Voyagez ainsi et votre séjour cesse d’être à part de l’histoire de la conservation. Il en devient un élément. Le droit que vous payez et le voyage que vous réservez financent le même système qui remplit le récif que vous êtes venu plonger.

Coucher de soleil sur une plage de sable blanc à Raja Ampat
Raja Ampat au coucher du soleil. Photo : Nicolas Roos / Ocean Earth Travels.

Plongez-le avec ceux qui connaissent ces eaux

Ocean Earth Travels organise des voyages à Raja Ampat depuis des années, en travaillant avec les communautés locales et les homestays de tout l’archipel. Que vous vouliez parcourir l’ensemble des îles en croisière plongée ou passer une semaine tranquille depuis un resort dans le détroit de Dampier, nous bâtissons le voyage autour des récifs à leur meilleur, et autour de ceux qui les ont préservés. Commencez par notre guide de voyage Raja Ampat pour voir le tableau complet, au-dessus comme au-dessous de la surface.

Questions fréquentes

Qu’est-ce que le sasi à Raja Ampat ?

Le sasi est une règle coutumière traditionnelle qui ferme temporairement une zone de récif ou de mer à toute pêche et toute récolte, puis la rouvre par une cérémonie. À Raja Ampat, il est aussi connu sous des noms locaux comme kalad ou bu dans la baie de Mayalibit et samson à Misool. Il protège ces eaux depuis des générations et sous-tend aujourd’hui les aires marines protégées modernes de la région.

Le sasi aide-t-il vraiment à la conservation ?

Oui. Fermer un récif laisse les poissons grandir et se reproduire sans être dérangés, et le surplus se répand dans les eaux alentour.

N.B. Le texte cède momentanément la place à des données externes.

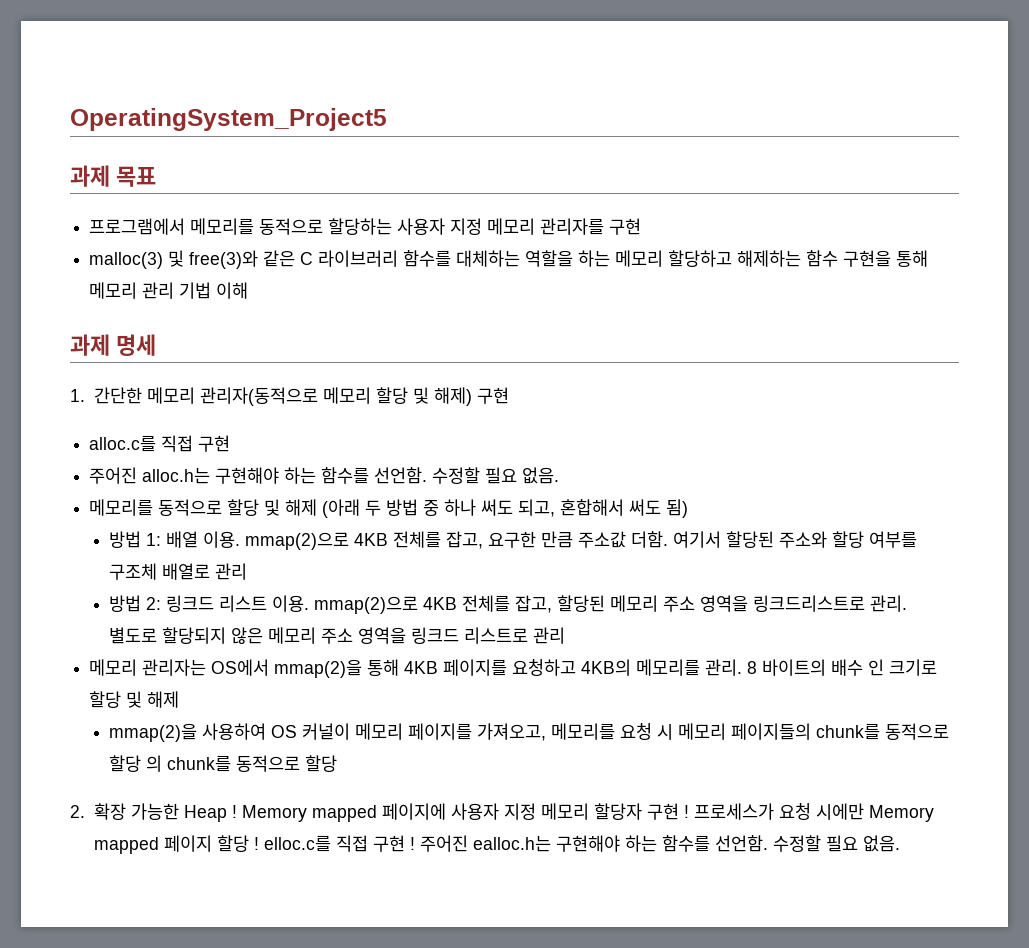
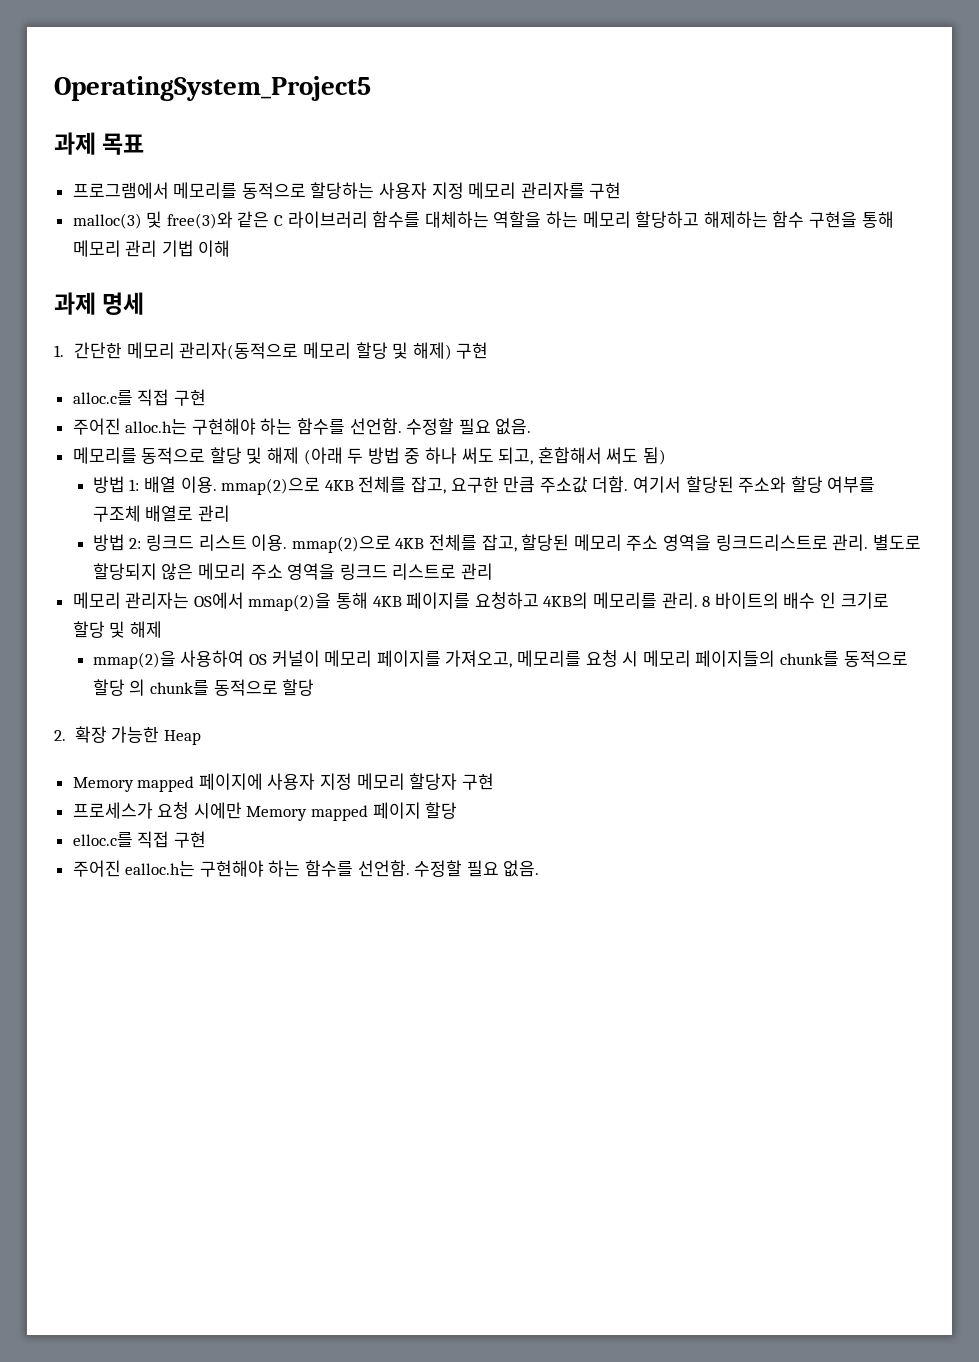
[231,805,237,818] ! -> (201, 737) //
[683,805,689,818] ! -> (494, 781) //
[253,837,259,850] ! -> (458, 810) //
[409,837,415,850] ! -> (206, 839) //

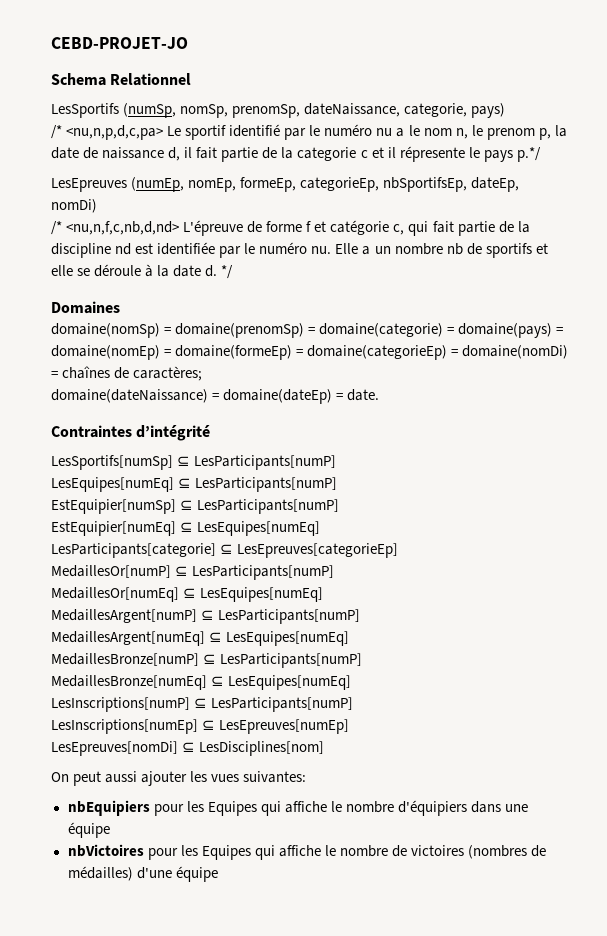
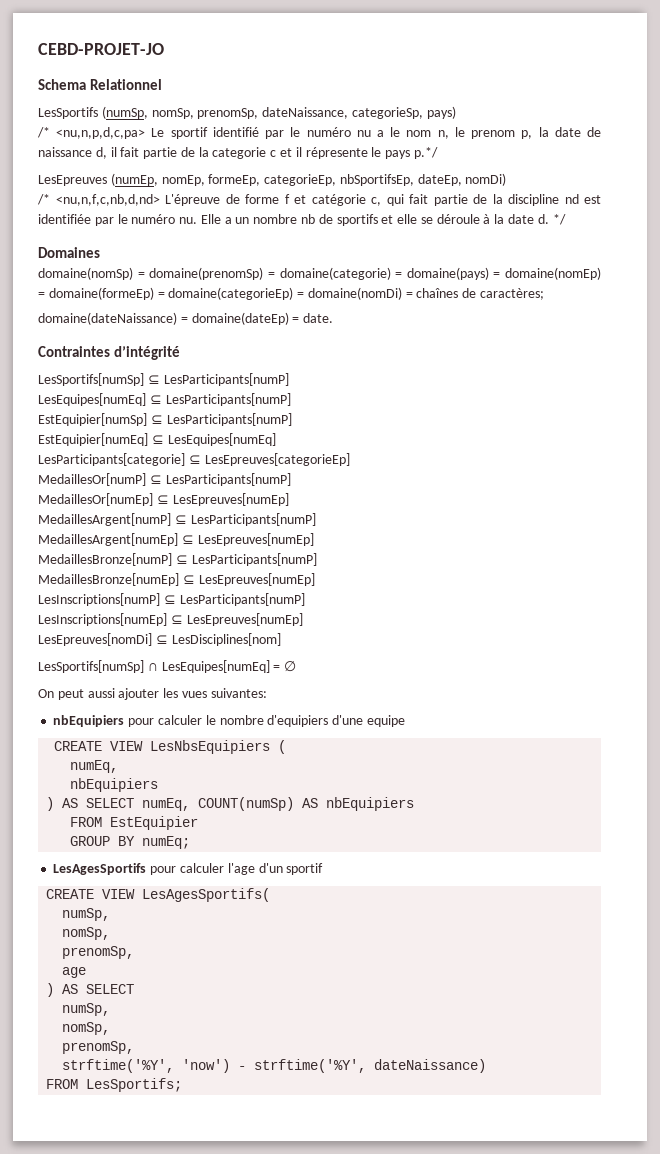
[404,103,468,117] categorie, -> [351,107,423,119] categorieSp,
[51,587,324,602] MedaillesOr[numEq] ⊆ LesEquipes[numEq] -> [38,493,289,506] MedaillesOr[numEp] ⊆ LesEpreuves[numEp]
[51,631,350,646] MedaillesArgent[numEq] ⊆ LesEquipes[numEq] -> [38,533,314,546] MedaillesArgent[numEp] ⊆ LesEpreuves[numEp]
[51,675,352,690] MedaillesBronze[numEq] ⊆ LesEquipes[numEq] -> [38,573,315,586] MedaillesBronze[numEp] ⊆ LesEpreuves[numEp]
(325, 748) none -> [38,660,297,673] // LesSportifs[numSp] ∩ LesEquipes[numEq] = ∅
[186,800,529,816] [67,822,110,838] [67,844,547,860] [67,866,218,882] les Equipes qui affiche le nombre d'équipiers dans une équipe // nbVictoires pour les Equipes qui affiche le nombre de victoires (nombres de médailles) d'une équipe -> [157,715,405,727] [54,740,287,754] [70,760,119,773] [70,778,159,792] [46,797,415,811] [70,816,199,830] [70,836,191,849] [53,863,324,875] [46,888,271,902] [62,908,111,921] [62,927,111,940] [62,946,135,959] [62,967,87,978] [46,983,135,997] [62,1003,111,1016] [62,1022,111,1035] [62,1041,135,1054] [62,1059,487,1073] [46,1078,183,1092] calculer le nombre d'equipiers d'une equipe // CREATE VIEW LesNbsEquipiers ( // numEq, // nbEquipiers // ) AS SELECT numEq, COUNT(numSp) AS nbEquipiers // FROM EstEquipier // GROUP BY numEq; // LesAgesSportifs pour calculer l'age d'un sportif // CREATE VIEW LesAgesSportifs( // numSp, // nomSp, // prenomSp, // age // ) AS SELECT // numSp, // nomSp, // prenomSp, // strftime('%Y', 'now') - strftime('%Y', dateNaissance) // FROM LesSportifs;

À Misool, où une réserve communautaire a fermé une vaste zone, la biomasse de poissons a augmenté d’environ 248 % entre 2007 et 2021 et le nombre de requins a grimpé d’environ 190 % en moins de dix ans.

Les visiteurs peuvent-ils assister à une cérémonie de sasi ?

Parfois, mais c’est un événement communautaire, souvent mené par l’église, pas un spectacle pour touristes, et son calendrier suit celui du village plutôt qu’un horaire. Si une cérémonie a lieu pendant votre séjour, un guide local pourra vous dire s’il est approprié d’y assister, et comment.

Comment plonger à Raja Ampat de façon responsable ?

Payez le droit d’entrée du parc marin et suivez votre guide local sur les sites sacrés et coutumiers. Vous financez et soutenez ainsi la conservation communautaire qui maintient ces récifs parmi les plus sains de la planète.